::: RECORDS TO USE :::
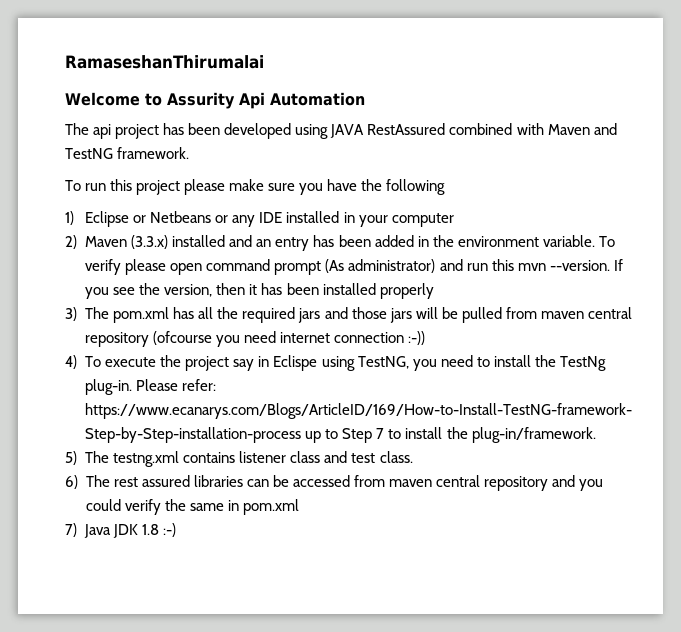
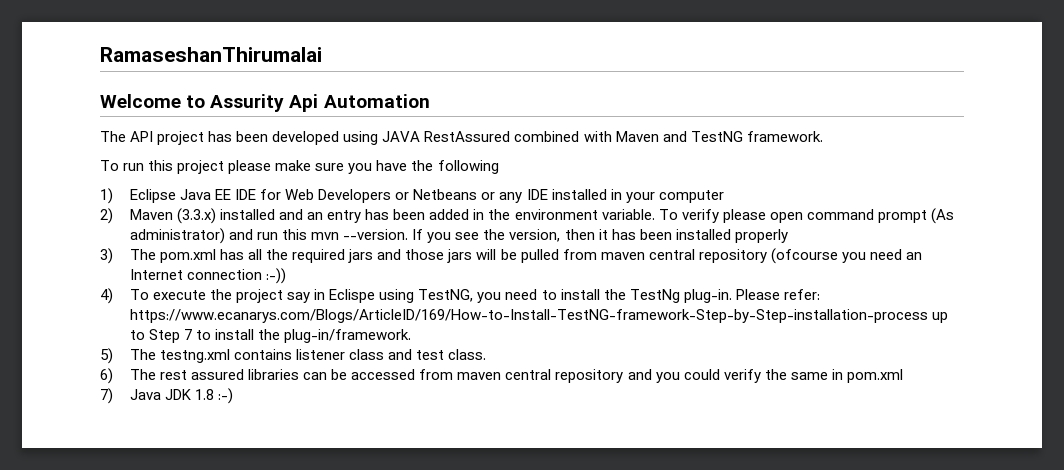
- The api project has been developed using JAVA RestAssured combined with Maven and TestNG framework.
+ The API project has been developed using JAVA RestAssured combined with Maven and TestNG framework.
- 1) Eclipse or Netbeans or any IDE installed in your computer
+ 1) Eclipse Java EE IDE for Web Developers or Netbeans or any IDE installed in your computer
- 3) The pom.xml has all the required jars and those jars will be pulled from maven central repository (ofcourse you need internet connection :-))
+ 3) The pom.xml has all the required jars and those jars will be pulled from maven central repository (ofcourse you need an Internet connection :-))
:::
::: RECORDS TO USE :::
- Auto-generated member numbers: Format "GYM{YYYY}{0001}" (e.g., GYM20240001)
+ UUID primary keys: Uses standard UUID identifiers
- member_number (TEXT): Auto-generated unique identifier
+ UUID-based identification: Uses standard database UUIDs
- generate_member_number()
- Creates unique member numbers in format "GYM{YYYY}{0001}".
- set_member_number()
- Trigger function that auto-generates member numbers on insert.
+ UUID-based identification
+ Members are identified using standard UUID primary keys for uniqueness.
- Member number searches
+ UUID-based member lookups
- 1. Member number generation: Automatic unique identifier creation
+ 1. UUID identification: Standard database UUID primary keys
:::
§ **TASK PROMPT**: What you return should be exactly the lines above, starting at the one with "- 1. Member" and ending at the one with "database UUID primary keys", and nothing else.

§ **RESULT OF THIS EXERCISE**:
- 1. Member number generation: Automatic unique identifier creation
+ 1. UUID identification: Standard database UUID primary keys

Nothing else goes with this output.